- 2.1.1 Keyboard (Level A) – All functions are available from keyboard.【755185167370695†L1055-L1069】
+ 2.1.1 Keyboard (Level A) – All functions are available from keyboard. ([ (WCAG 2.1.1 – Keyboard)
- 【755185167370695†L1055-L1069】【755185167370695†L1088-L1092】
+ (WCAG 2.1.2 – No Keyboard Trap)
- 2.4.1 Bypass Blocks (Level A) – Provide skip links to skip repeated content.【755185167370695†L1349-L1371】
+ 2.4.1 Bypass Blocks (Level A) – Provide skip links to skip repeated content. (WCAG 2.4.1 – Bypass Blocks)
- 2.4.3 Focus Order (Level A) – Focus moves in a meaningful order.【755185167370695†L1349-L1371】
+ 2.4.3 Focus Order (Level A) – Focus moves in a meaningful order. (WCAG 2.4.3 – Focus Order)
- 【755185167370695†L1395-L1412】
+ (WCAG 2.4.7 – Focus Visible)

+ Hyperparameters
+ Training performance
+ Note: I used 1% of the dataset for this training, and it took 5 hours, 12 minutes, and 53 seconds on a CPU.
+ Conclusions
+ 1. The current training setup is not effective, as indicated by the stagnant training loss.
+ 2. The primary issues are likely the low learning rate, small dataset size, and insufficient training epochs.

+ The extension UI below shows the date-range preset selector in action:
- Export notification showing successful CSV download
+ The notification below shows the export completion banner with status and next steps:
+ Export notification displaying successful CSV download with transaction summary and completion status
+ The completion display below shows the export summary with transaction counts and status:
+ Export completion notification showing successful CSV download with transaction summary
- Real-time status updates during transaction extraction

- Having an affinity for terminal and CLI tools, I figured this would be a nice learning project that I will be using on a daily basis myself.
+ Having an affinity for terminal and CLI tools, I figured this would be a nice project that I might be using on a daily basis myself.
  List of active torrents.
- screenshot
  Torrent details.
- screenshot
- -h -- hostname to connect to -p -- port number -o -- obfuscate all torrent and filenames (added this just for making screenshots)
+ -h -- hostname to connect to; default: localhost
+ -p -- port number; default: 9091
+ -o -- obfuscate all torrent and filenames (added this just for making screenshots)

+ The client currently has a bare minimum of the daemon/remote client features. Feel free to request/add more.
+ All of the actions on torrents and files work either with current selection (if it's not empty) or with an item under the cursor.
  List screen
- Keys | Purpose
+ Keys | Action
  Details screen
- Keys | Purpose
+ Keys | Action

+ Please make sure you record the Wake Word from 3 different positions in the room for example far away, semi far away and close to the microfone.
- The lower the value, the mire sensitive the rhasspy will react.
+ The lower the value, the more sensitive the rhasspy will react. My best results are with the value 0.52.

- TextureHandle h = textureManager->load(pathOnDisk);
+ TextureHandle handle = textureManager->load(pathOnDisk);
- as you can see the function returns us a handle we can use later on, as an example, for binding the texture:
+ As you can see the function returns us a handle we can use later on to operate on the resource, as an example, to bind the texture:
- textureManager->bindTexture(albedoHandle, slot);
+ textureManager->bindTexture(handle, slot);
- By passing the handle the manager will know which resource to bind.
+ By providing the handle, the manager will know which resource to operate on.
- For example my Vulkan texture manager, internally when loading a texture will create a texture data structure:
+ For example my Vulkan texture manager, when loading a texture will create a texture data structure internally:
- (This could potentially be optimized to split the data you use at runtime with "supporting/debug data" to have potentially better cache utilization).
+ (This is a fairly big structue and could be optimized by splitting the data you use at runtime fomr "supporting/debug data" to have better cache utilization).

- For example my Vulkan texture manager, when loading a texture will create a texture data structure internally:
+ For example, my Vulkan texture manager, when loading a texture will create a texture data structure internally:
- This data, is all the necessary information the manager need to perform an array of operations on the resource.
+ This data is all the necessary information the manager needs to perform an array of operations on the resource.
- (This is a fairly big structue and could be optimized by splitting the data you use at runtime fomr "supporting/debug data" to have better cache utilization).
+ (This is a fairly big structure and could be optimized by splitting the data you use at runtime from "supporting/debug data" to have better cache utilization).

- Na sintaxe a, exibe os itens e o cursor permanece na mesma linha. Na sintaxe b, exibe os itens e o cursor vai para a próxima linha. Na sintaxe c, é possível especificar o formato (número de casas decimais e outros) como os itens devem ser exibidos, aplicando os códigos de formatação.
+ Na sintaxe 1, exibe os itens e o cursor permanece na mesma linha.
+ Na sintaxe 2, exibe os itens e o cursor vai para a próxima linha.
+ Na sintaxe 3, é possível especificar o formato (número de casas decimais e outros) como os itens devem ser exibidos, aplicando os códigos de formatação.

# [WHAT YOU HAVE TO DO]
Set down, exactly as they stand above, the lines starting with the line with "to operate on." and going on through the line with "This data is", and no others.

# [RESULT OF THIS TASK]
+ By providing the handle, the manager will know which resource to operate on.
- For example my Vulkan texture manager, internally when loading a texture will create a texture data structure:
+ For example my Vulkan texture manager, when loading a texture will create a texture data structure internally:
- (This could potentially be optimized to split the data you use at runtime with "supporting/debug data" to have potentially better cache utilization).
+ (This is a fairly big structue and could be optimized by splitting the data you use at runtime fomr "supporting/debug data" to have better cache utilization).

- For example my Vulkan texture manager, when loading a texture will create a texture data structure internally:
+ For example, my Vulkan texture manager, when loading a texture will create a texture data structure internally:
- This data, is all the necessary information the manager need to perform an array of operations on the resource.
+ This data is all the necessary information the manager needs to perform an array of operations on the resource.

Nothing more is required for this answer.